By ETHAN HARTLEY -- The Warwick City Council approved during their meeting on Monday night the purchase of a pre-owned ladder truck from the Town of Westerly for $25,750 - a welcome contrast to cost estimates ranging from $850,000 to $1 million for a new one.
The Warwick City Council approved during their meeting on Monday night the purchase of a pre-owned ladder truck from the Town of Westerly for $25,750 – a welcome contrast to cost estimates ranging from $850,000 to $1 million for a similar truck if it were bought new.
The vehicle, a 1994 Simon Duplex LTI ladder truck apparatus, has just 18,811 miles, despite being a regular service vehicle in Westerly until it was recently put up for sale. It would be assigned to Ladder 1, located at the city’s fire headquarters in Apponaug, and would bring the city up to a full complement of three ladder units.
The current ladder truck stationed at Station 1, a 1998 model, will be sold, as it is beyond a point of repair or use even as a reserve truck, according to Fire Chief Peter McMichael, who reported on Wednesday the truck would require about $125,000 in repairs to get back into service.
The “new” truck is equipped with a 110-foot ladder that can be utilized to rescue trapped fire victims from upper story buildings and can deliver large volumes of water from an elevated position. It can also be used to provide structural fire search and rescue operations and building ventilation – in addition to other included features, such as six ground ladders.
The ladder truck passed inspection last week, which was one of the conditions necessary to be met prior to the purchase being approved. McMichael said during testimony before the council finance committee that Solomon played a role in getting the asking price down from $35,000 by reasoning that some modest repairs would be needed to get the truck ready for service. McMichael said most of those repairs were underway or had already been performed on the vehicle. He said the vehicle would be put into service as soon as the purchase transaction is finalized.
Solomon said through a release that the condition of the truck, coupled with its low mileage, “will ensure that it remains in the department's fleet of vehicles for years to come.” McMichael noted during Monday night’s meeting that a similar, brand-new ladder truck would cost anywhere from approximately $850,000 to $1 million.
“We recognized the city does not have the funds to make that kind of purchase right now,” McMichael said, giving credit to battalion chief Tom Bradley of the fire department for finding the vehicle. “This is the best priced and best conditioned type of vehicle that we've seen in our search.”

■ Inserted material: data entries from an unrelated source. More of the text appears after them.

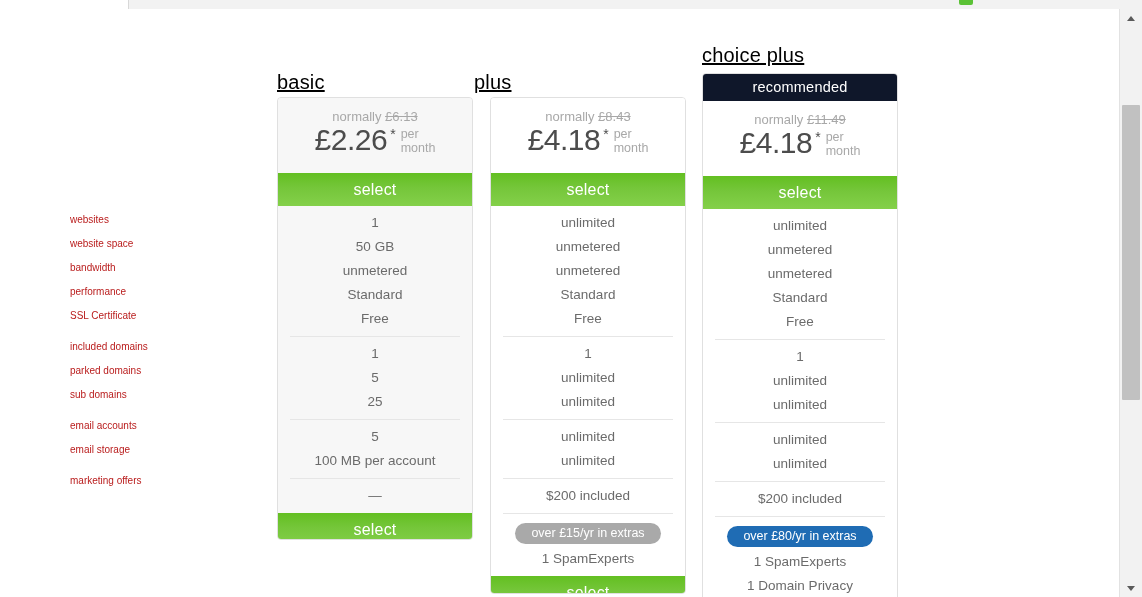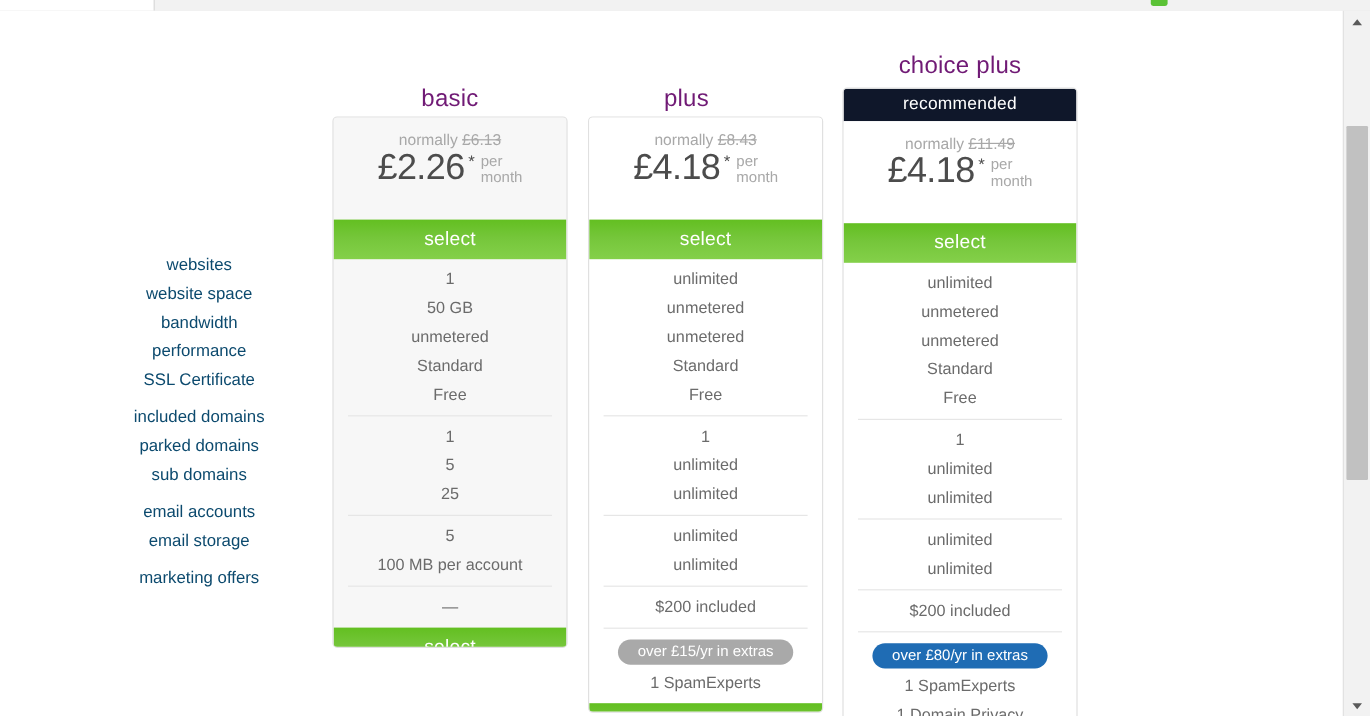"choice plus" .plan-name { color: #701a75 -> #000000; text-align: center -> left; text-decoration: none -> underline }
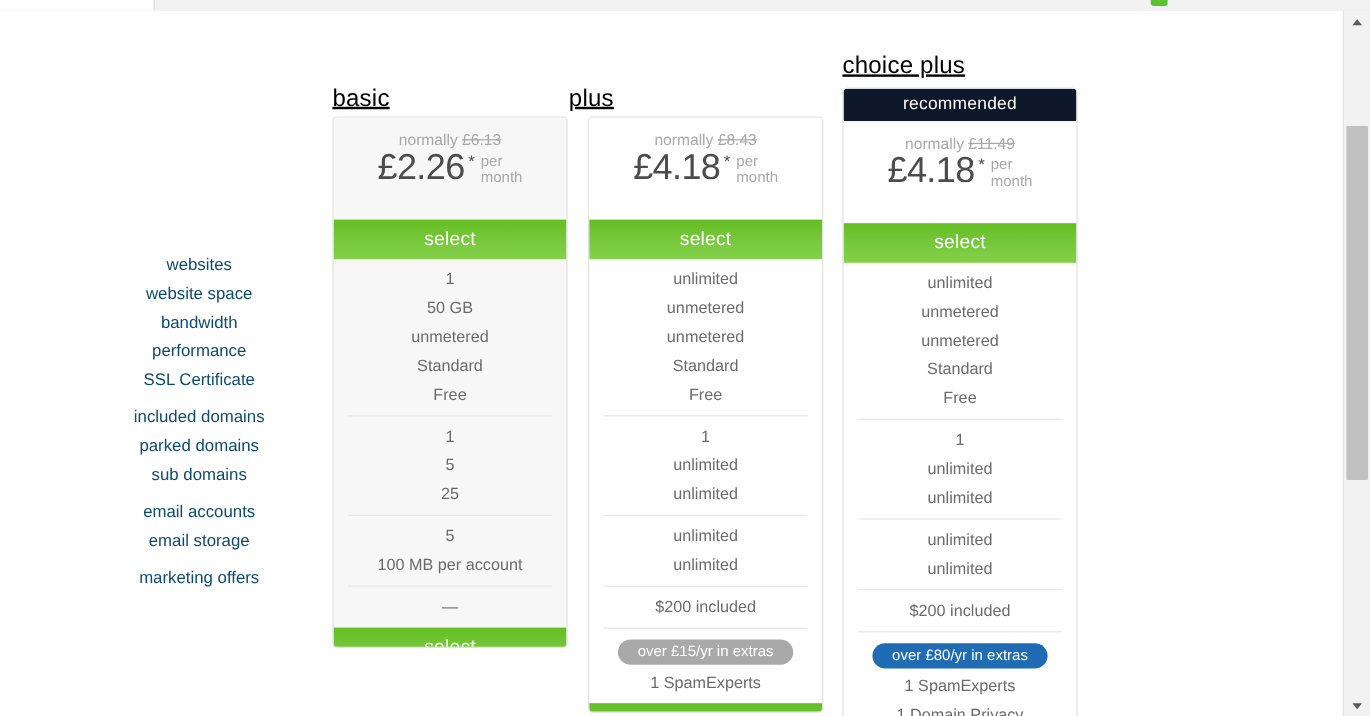"normally £6.13" .price-block { padding: 11px 0 28px -> 11px 0 18px }
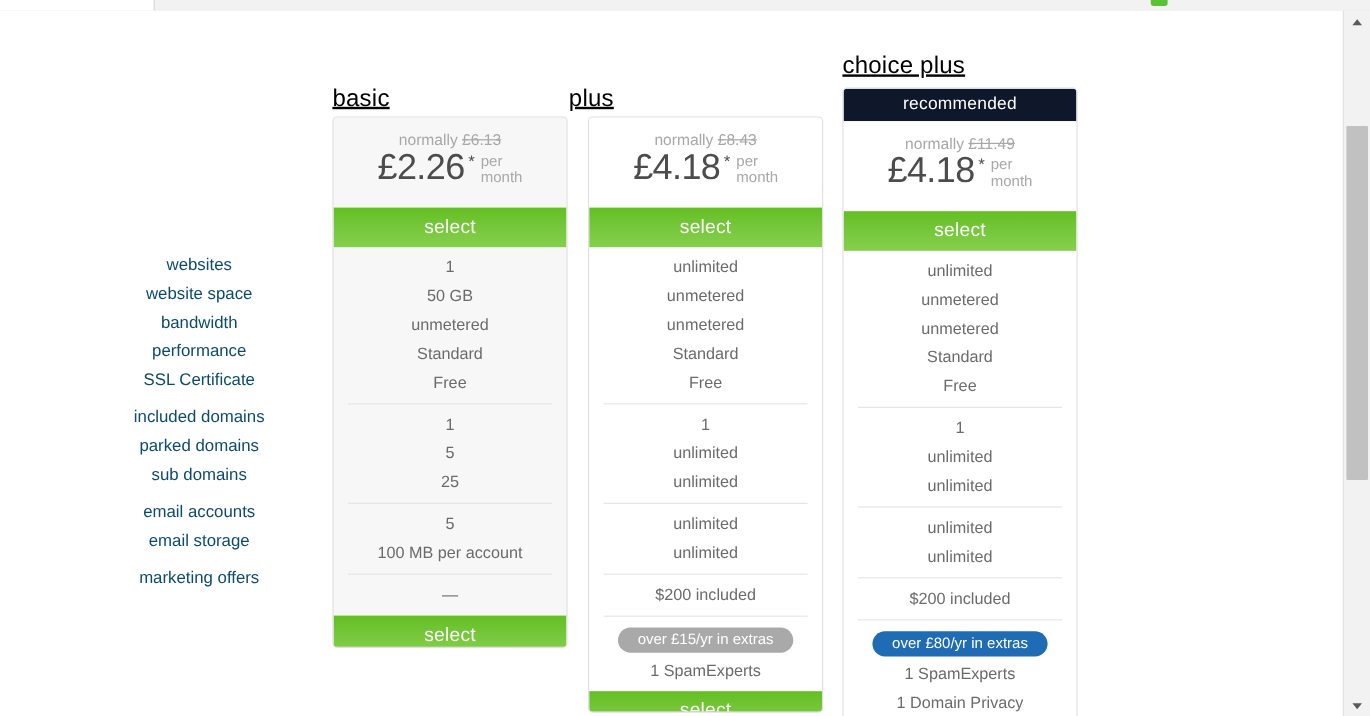"websites" #label-col { color: #0c4a6e -> #b91c1c; font-size: 14px -> 10px; text-align: center -> left }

McMichael hesitated to put a definitive time frame on how long the vehicle would be in frontline service for Warwick, but said he wanted to get at least a few years out of it while the department finds a more permanent solution. Ladder 2, located at Station 2 on Post Road, is a 2010 vehicle that was purchased in 2012. Ladder 3, located at Station 4 in Bayside, is a 2015 model. A fourth ladder truck is currently out of service due to needed maintenance, McMichael said.
“I'm under no misconception that this is a 10-year vehicle,” McMichael said. “But what I’m hoping to do is put this on the front for a couple years and find a new piece and then use it as a reserve.” He said the department was already sending out grant applications to the federal government for new trucks to continue updating the fleet.
Praise for the purchase was widespread.
"Rhode Island's communities, both large and small, face fiscal constraints even as they work to provide essential services to their residents," Solomon said in the release. "It's important to explore a variety of options as we balance the needs of our City with the realities of our budget. This transaction will be mutually beneficial to both fire departments, and I thank Interim Chief McMichael and Westerly Chief [John] Mackay for working cooperatively on this transaction."
Firefighter union president Michael Carreiro lauded the purchase, saying it was “great for taxpayers” and a “step in the right direction” towards shoring up the department’s equipment needs.
The city council was likewise praiseworthy of the efforts from the fire department to procure a functional vehicle at an affordable price.
“I'm pleased to see the efforts made…kudos to the fire department, to your firefighter who spotted it and to Mayor Solomon for using his previous experience in the vehicle business to get us an even better price on the vehicle,” said Ward 5 Councilman and finance committee chair Ed Ladouceur. “I think this is very important because, again, it goes to what we've been working on so hard for the last two or three years about doing a little more with a little less. This is exactly what we need to be doing.”
Ward 3 Councilman Timothy Howe pointed out that, between this vehicle purchase and an earlier purchase approved in January for a new special hazards truck through a federal grant – in which a $700,000 vehicle was purchased for a price of only $74,362 – the fire department has saved over $1.7 million on two trucks (assuming the $1 million estimate provided by McMichael mentioned earlier for the cost of a similar truck bought new).
“This is really an outstanding purchase and it's a great opportunity,” noted Ward 7 Councilman Stephen McAllister. “Hopefully, we can find more opportunities like this.”